Task directions —
For every entry below, give it back exactly and leave out any image.

[Screenshot and code edit data]
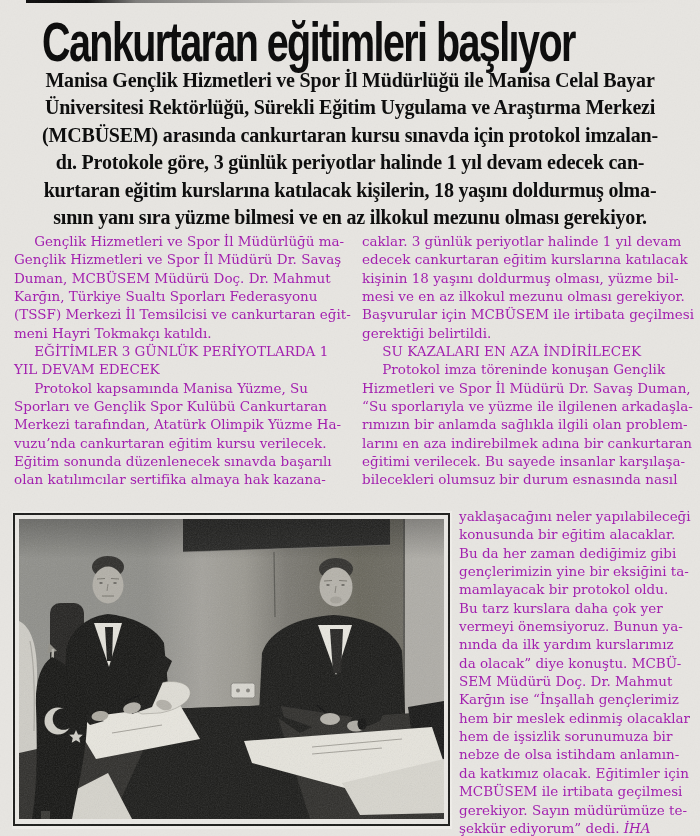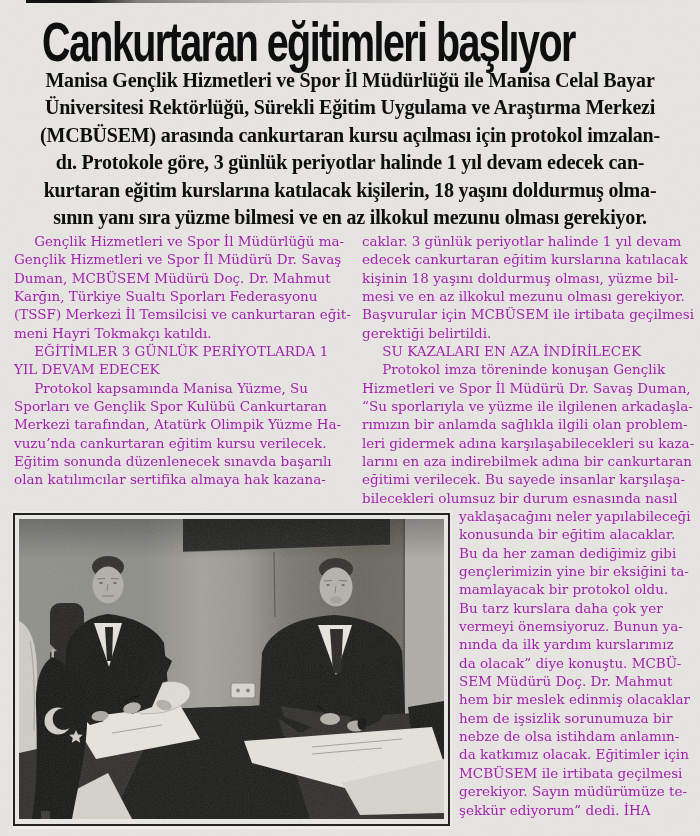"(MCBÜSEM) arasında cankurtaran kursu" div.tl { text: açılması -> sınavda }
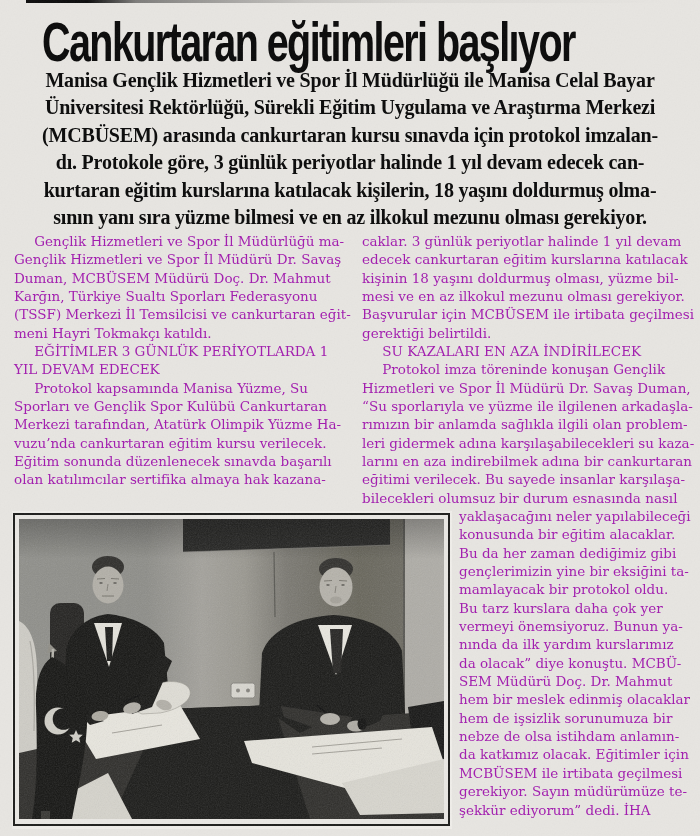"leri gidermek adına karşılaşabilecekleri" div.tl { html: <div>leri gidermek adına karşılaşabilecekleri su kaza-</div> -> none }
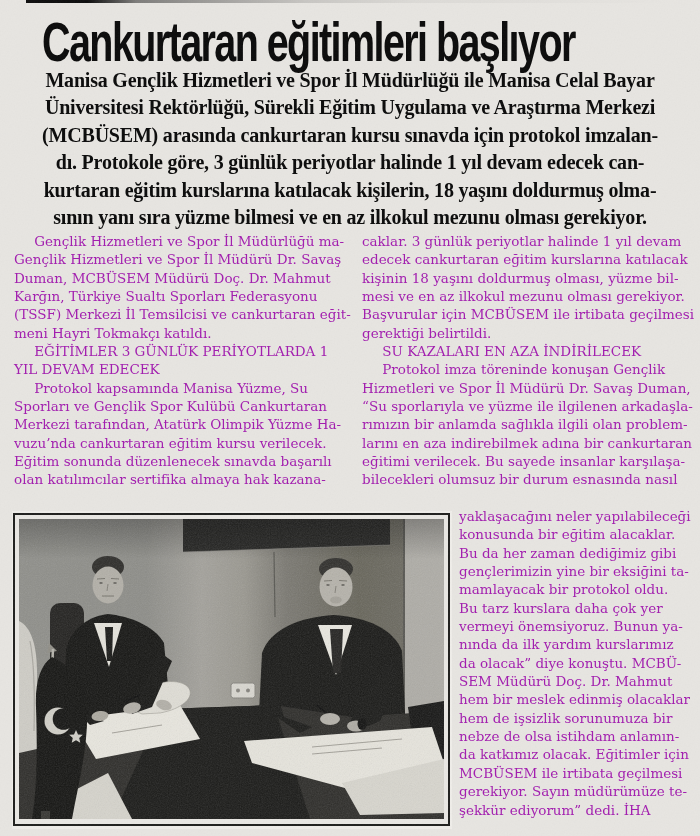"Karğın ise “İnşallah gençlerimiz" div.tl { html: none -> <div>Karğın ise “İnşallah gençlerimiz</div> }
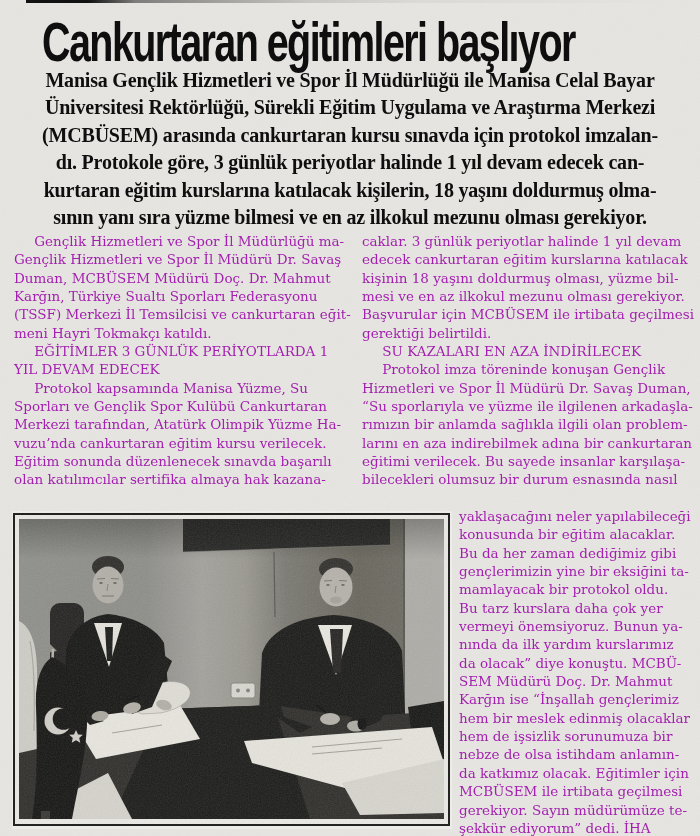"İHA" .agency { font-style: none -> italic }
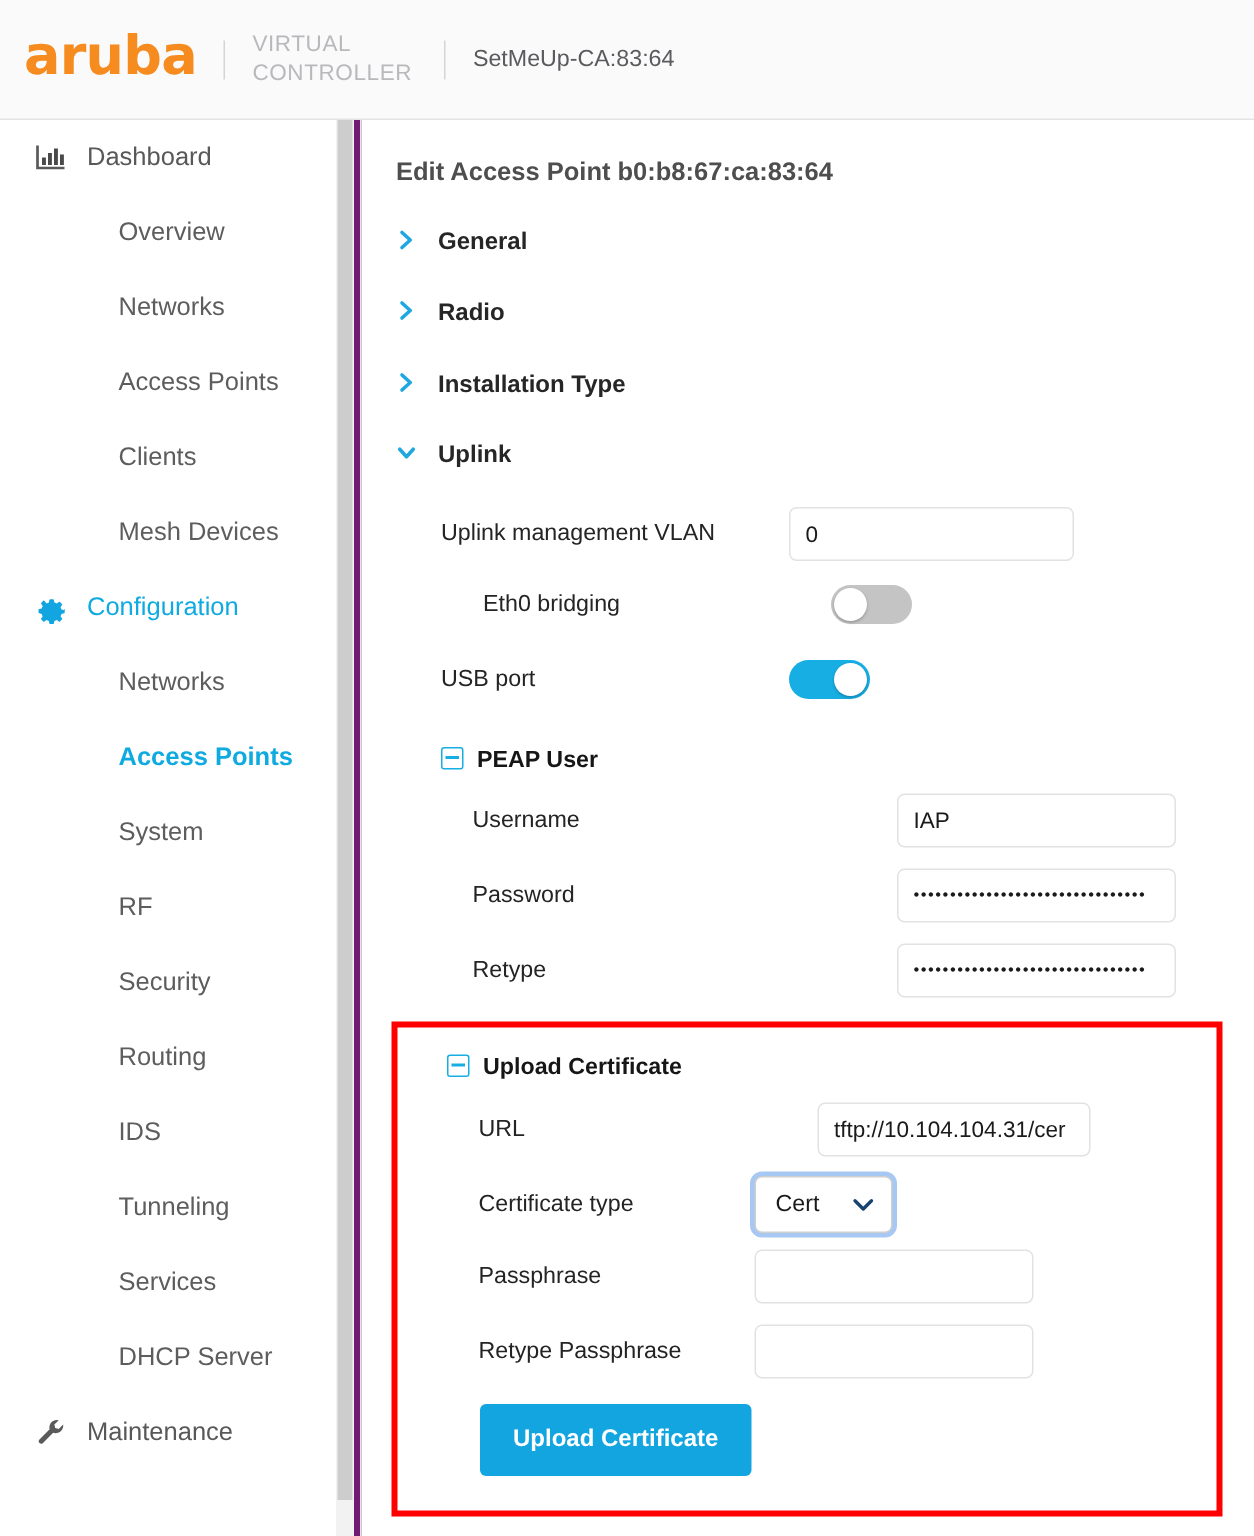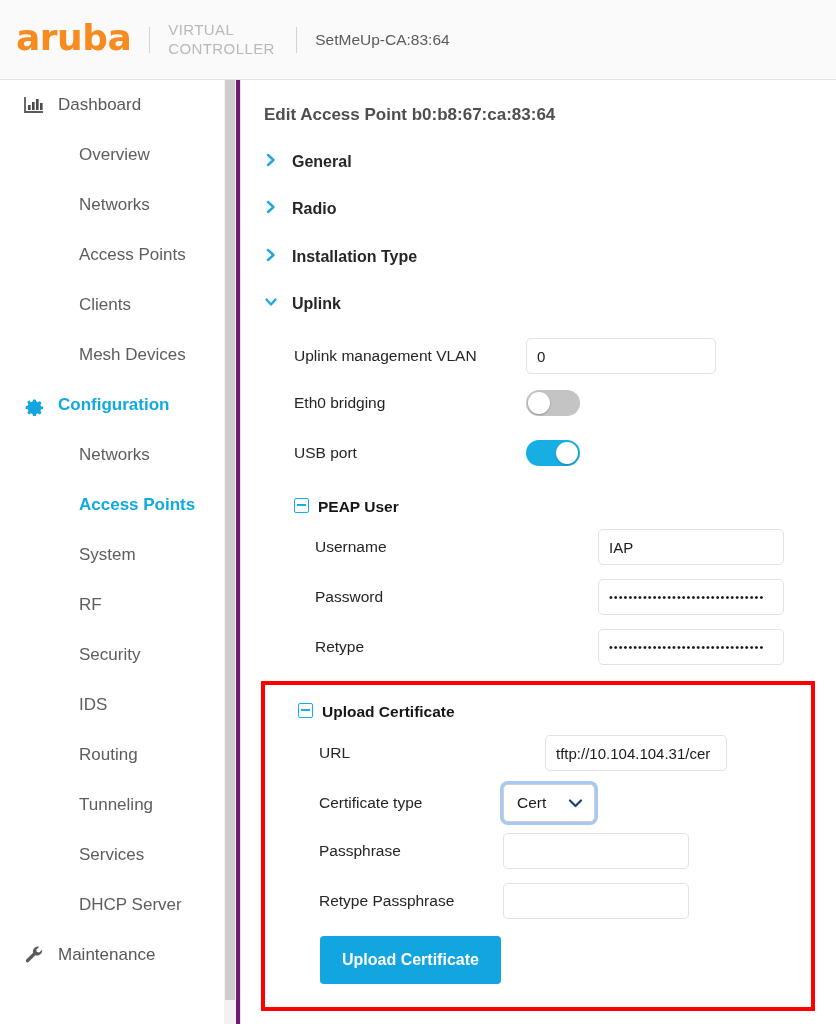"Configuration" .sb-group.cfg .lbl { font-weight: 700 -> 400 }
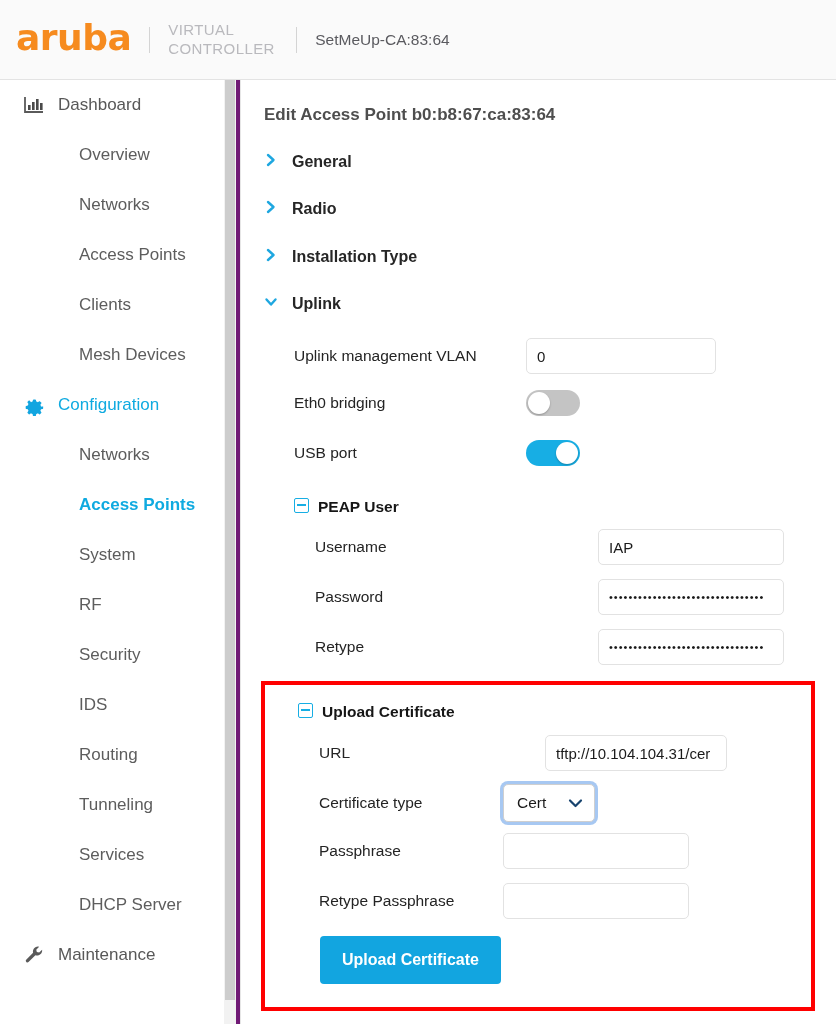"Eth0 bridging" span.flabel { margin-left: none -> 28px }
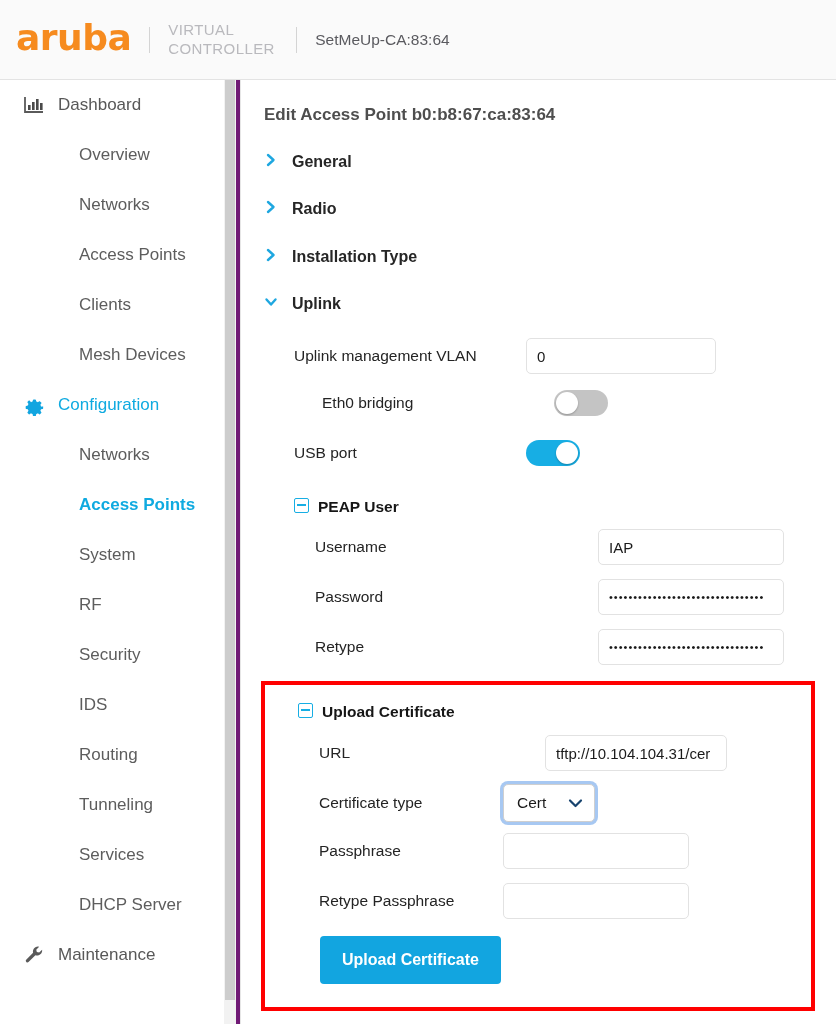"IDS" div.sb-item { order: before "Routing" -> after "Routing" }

Solution to the problem —
"(MCBÜSEM) arasında cankurtaran kursu" div.tl { text: açılması -> sınavda }
"leri gidermek adına karşılaşabilecekleri" div.tl { html: <div>leri gidermek adına karşılaşabilecekleri su kaza-</div> -> none }
"Karğın ise “İnşallah gençlerimiz" div.tl { html: none -> <div>Karğın ise “İnşallah gençlerimiz</div> }
"İHA" .agency { font-style: none -> italic }
"Configuration" .sb-group.cfg .lbl { font-weight: 700 -> 400 }
"Eth0 bridging" span.flabel { margin-left: none -> 28px }
"IDS" div.sb-item { order: before "Routing" -> after "Routing" }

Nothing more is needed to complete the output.